A bien y réfléchir, la question du financement de la culture n’est pas si éloignée de celle de l’exclusion bancaire, au coeur des métiers de Crédal. Si les grandes structures ou les projets à fort potentiel économique n’ont pas ou peu de difficulté à se financer, qu’en est-il des autres ?

Financer la culture aujourd’hui, c’est faire preuve d’audace. Il faut, au-delà de la dimension économique du prêt que l’on accorde, plonger dans ce monde de possibles ouvert par la culture et y discerner la plus-value sociétale de l’activité culturelle. Il faut parier sur l’avenir, sur le long terme. Financer la culture, c’est faire aussi preuve de créativité et d’inventivité. Adapter le financement au projet et pas l’inverse, tisser – parfois même en dentelle – des solutions uniques qui donneront au projet culturel la chance de se déployer.

Le financement des associations culturelles

Chez Crédal, les projets associatifs culturels représentent (avec le secteur des loisirs) plus de 10% du portefeuille de crédit : théâtre-action, cinéma, musique, écoles de danse, etc. La fourchette des montants empruntés est extrêmement large : de 6.000 euros pour installer des studios d’enregistrement à plus d’un demi-million pour l’achat d’un bâtiment pour un théâtre. Le financement de ces projets est toujours une affaire de souplesse et de créativité. Il n’est pas rare que la demande de crédit soit l’occasion d’un montage complexe entre différentes sources de financement, public et privé. La double grille d’analyse – financière et sociale – qui est appliquée pour les demandes de crédit permet de dépasser l’obstacle de la rentabilité stricto sensu en prenant en compte l’impact sociétal de chaque projet. Le critère économique est la capacité à rembourser et non pas la capacité à produire du bénéfice.

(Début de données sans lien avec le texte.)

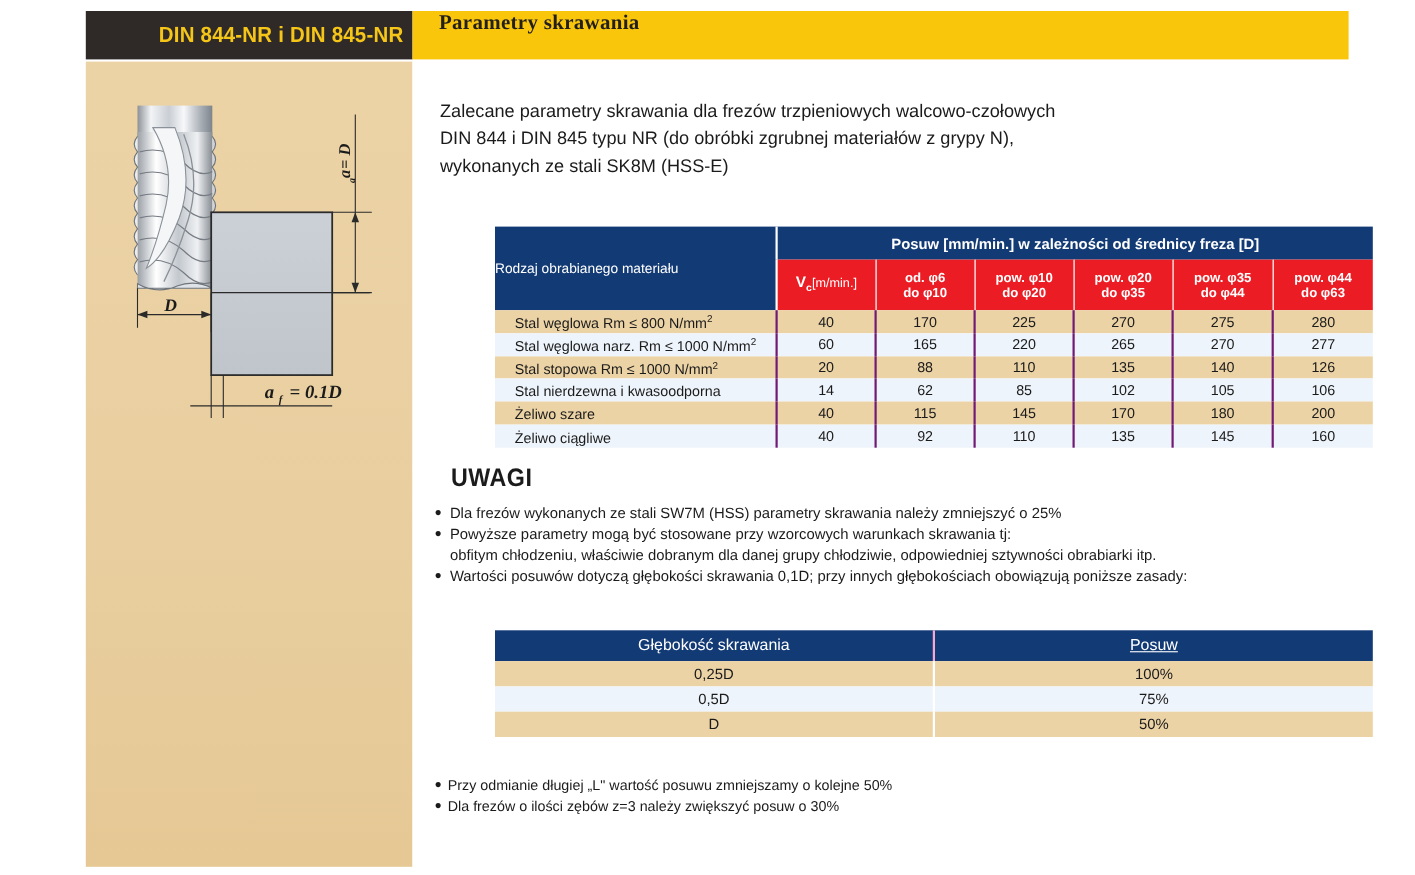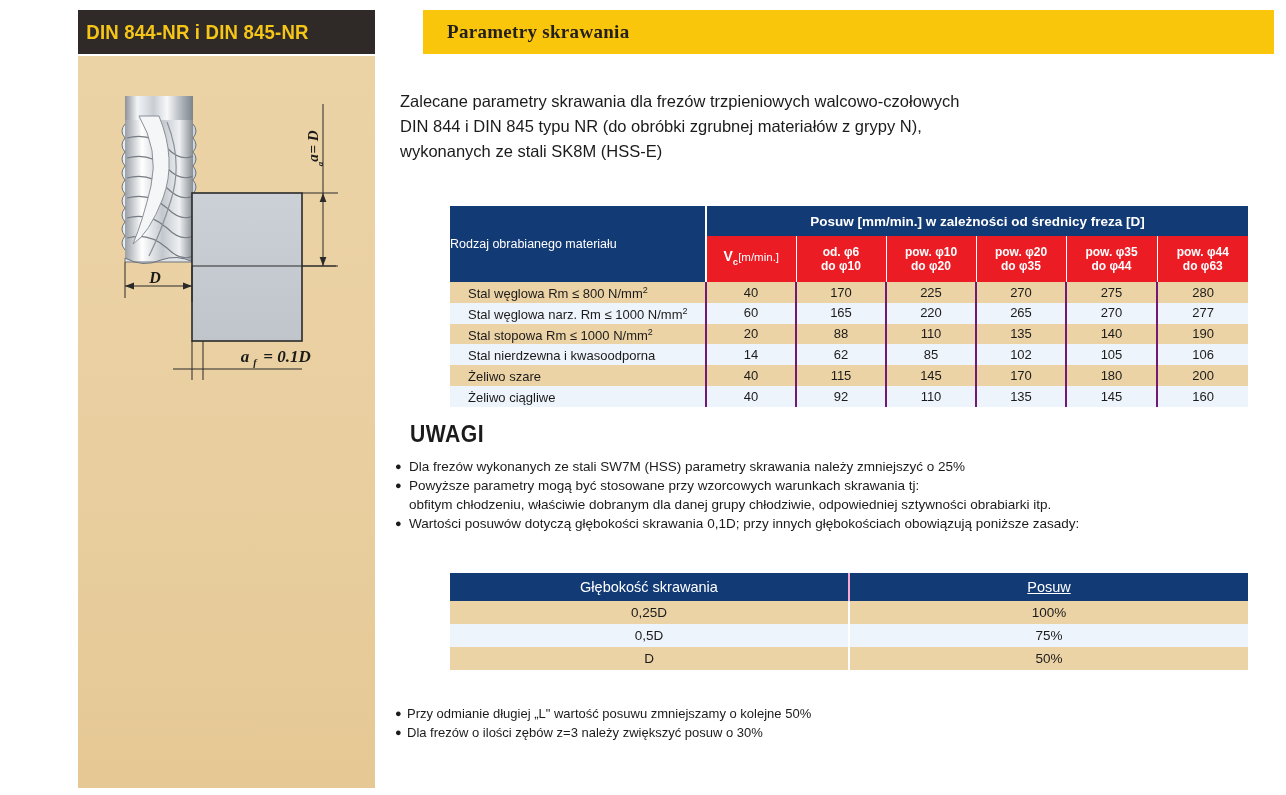"DIN 844-NR i DIN 845-NR" .hdr-dark { justify-content: flex-start -> flex-end }
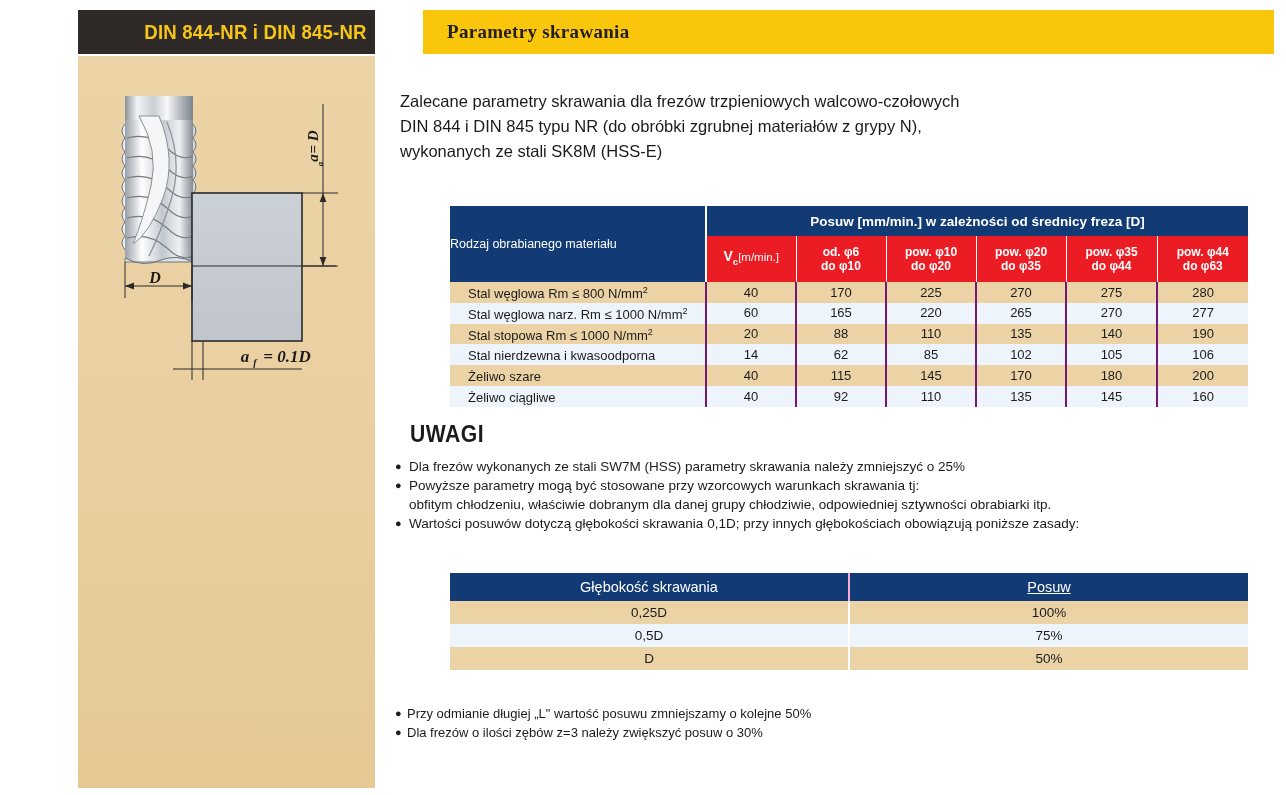"Parametry skrawania" .hdr-yellow { align-items: center -> flex-start; margin-left: 48px -> none }
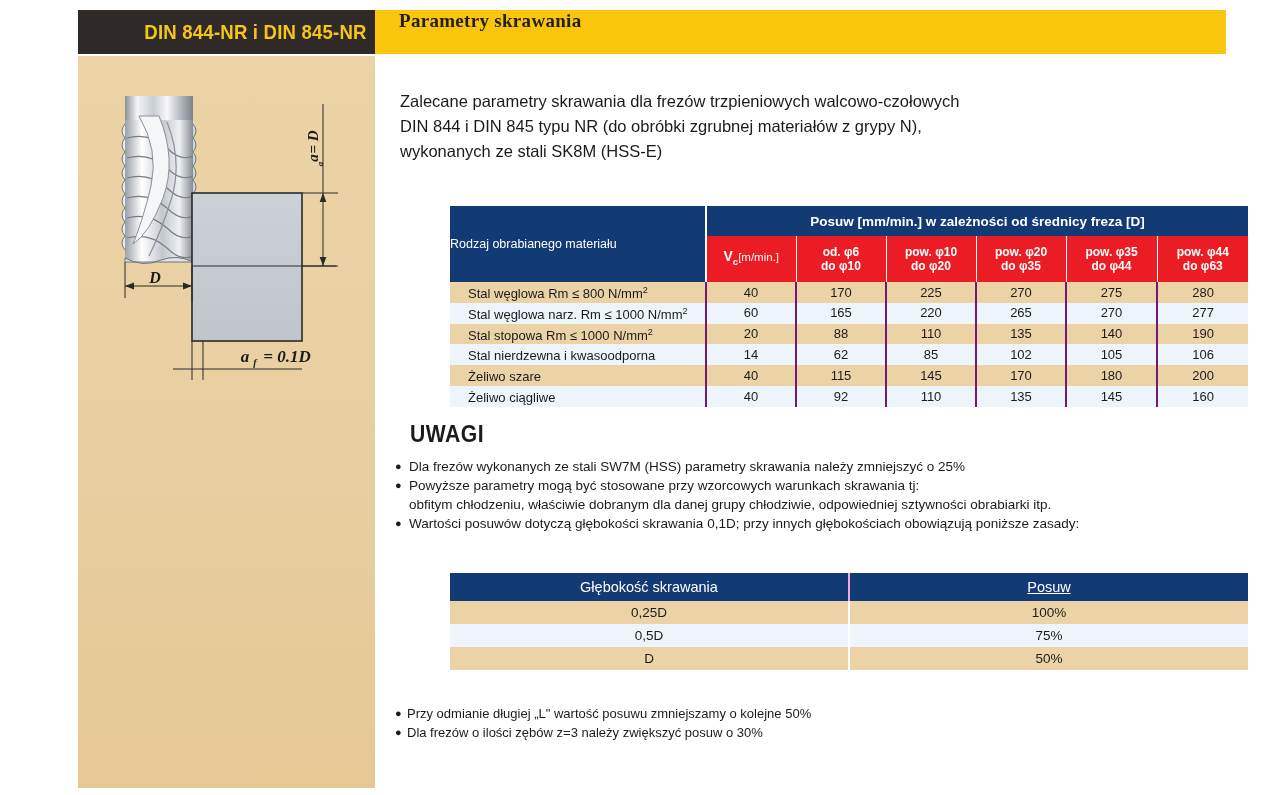"190" td.num { text: 190 -> 126 }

Le financement des artistes-entrepreneurs

Artistes et créateurs frappent eux aussi à la porte de Crédal pour financer leur projet avec un microcrédit professionnel. Les montants ne sont pas très élevés, le plus souvent inférieurs à 3.000 euros. Le projet financé est le plus souvent peu rentable et n’a généralement pas pour vocation de déboucher sur la création d’un emploi : l’activité artistique est effectuée sous un statut partiel ou intermittent et les demandeurs bénéficient dans la majorité des cas d’un revenu complémentaire. Ici encore, la superposition des grilles d’analyse dans l’attribution des crédits est naturellement déterminante : c’est une fois de plus le fait de considérer les critères de « rentabilité » - au sens de capacité à rembourser le crédit - et l’impact humain et social qui ouvre à ces artistes-entrepreneurs la voie du préfinancement de leur projet.